▸ Task directions
Within the records below, find each line that holds the string "Industries", then copy it.

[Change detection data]
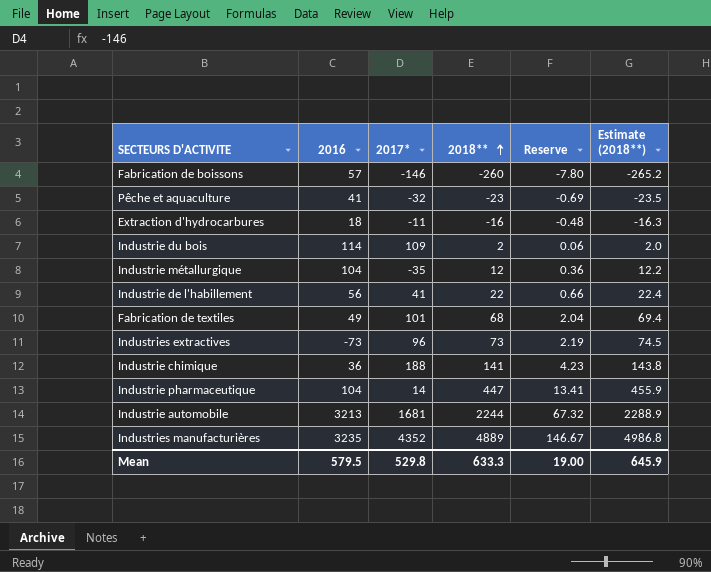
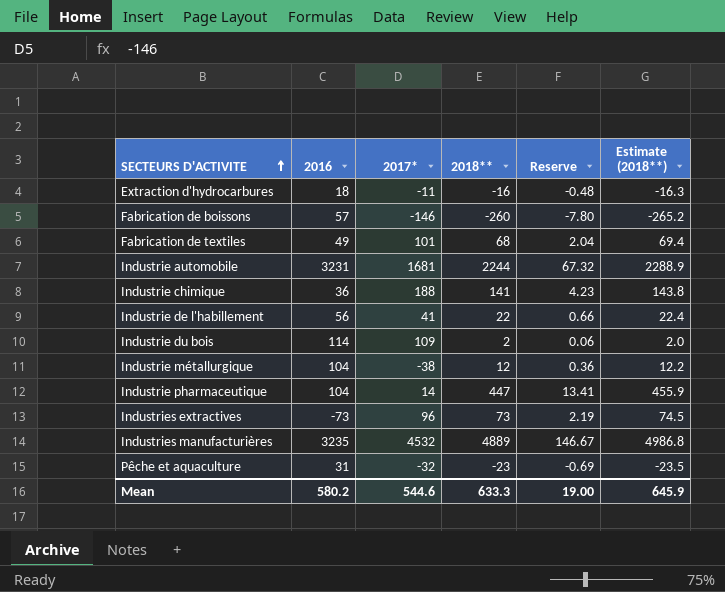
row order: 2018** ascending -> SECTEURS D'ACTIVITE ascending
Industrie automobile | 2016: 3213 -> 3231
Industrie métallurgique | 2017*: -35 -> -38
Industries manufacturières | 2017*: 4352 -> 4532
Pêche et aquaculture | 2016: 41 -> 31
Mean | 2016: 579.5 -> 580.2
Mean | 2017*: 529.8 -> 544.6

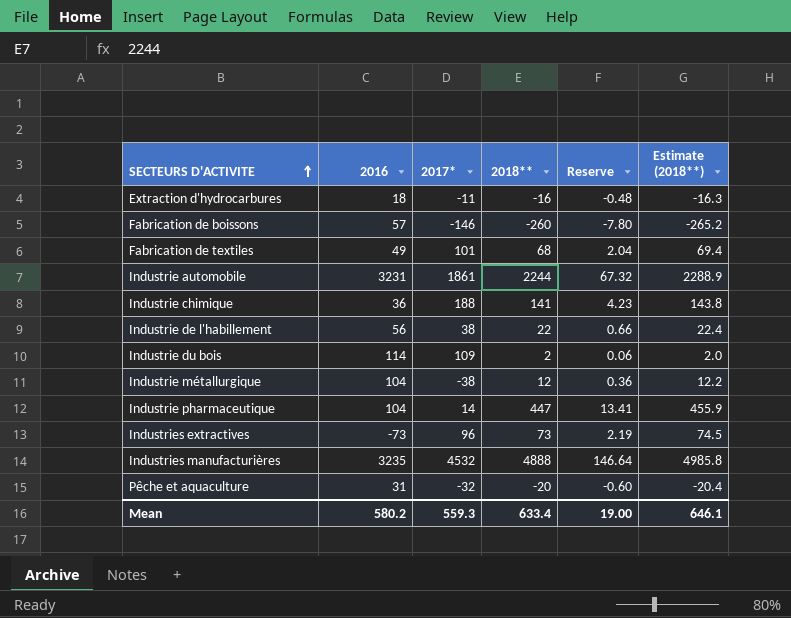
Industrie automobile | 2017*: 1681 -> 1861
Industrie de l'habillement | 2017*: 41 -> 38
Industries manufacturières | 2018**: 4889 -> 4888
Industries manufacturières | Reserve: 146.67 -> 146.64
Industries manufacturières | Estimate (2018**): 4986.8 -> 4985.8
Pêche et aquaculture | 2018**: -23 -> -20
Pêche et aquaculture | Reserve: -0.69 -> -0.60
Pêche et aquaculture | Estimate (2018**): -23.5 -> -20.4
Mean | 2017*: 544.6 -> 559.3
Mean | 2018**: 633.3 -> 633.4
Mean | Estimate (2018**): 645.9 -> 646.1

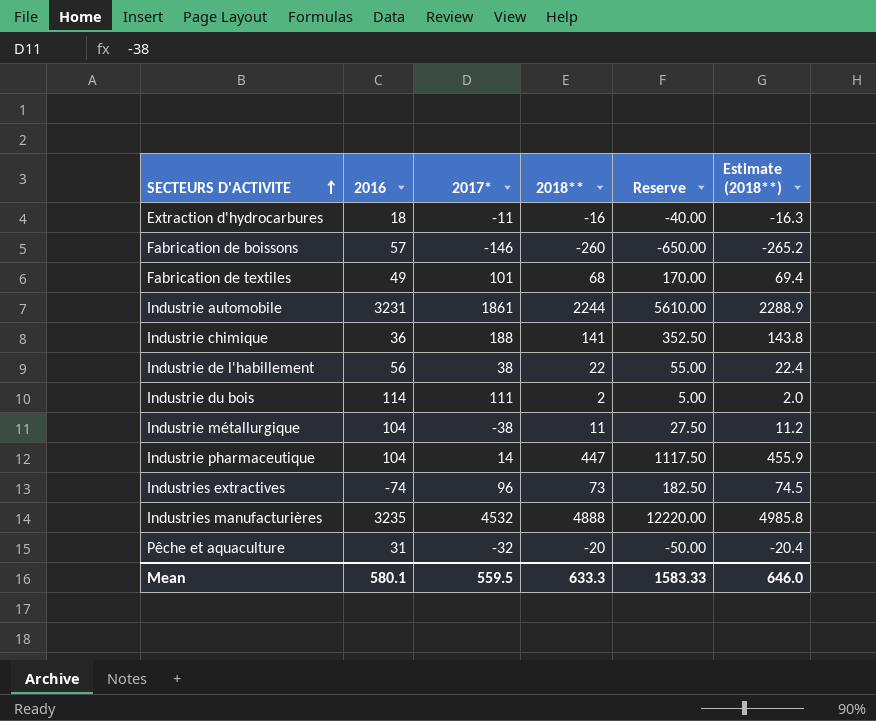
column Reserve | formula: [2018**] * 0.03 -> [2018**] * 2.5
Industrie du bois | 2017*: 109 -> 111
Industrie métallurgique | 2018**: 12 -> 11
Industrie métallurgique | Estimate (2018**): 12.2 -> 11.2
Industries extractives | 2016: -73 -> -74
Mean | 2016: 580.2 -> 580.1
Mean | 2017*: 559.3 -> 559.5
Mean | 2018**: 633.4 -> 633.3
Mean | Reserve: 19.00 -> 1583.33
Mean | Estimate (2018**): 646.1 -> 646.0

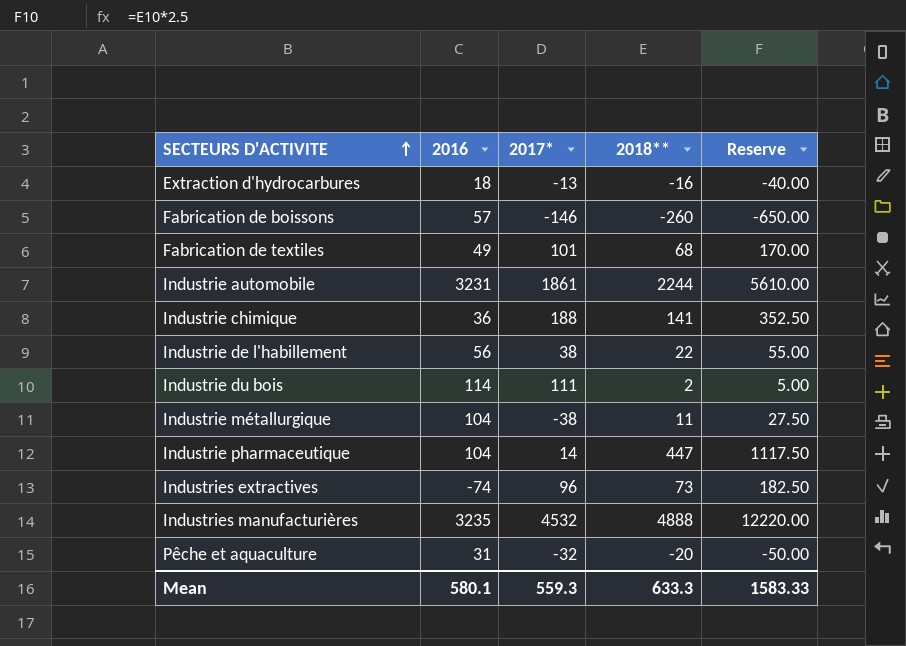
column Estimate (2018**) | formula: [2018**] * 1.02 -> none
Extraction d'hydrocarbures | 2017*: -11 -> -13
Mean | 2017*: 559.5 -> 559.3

▸ Result for this task
Industries manufacturières | 2017*: 4352 -> 4532
Industries manufacturières | 2018**: 4889 -> 4888
Industries manufacturières | Reserve: 146.67 -> 146.64
Industries manufacturières | Estimate (2018**): 4986.8 -> 4985.8
Industries extractives | 2016: -73 -> -74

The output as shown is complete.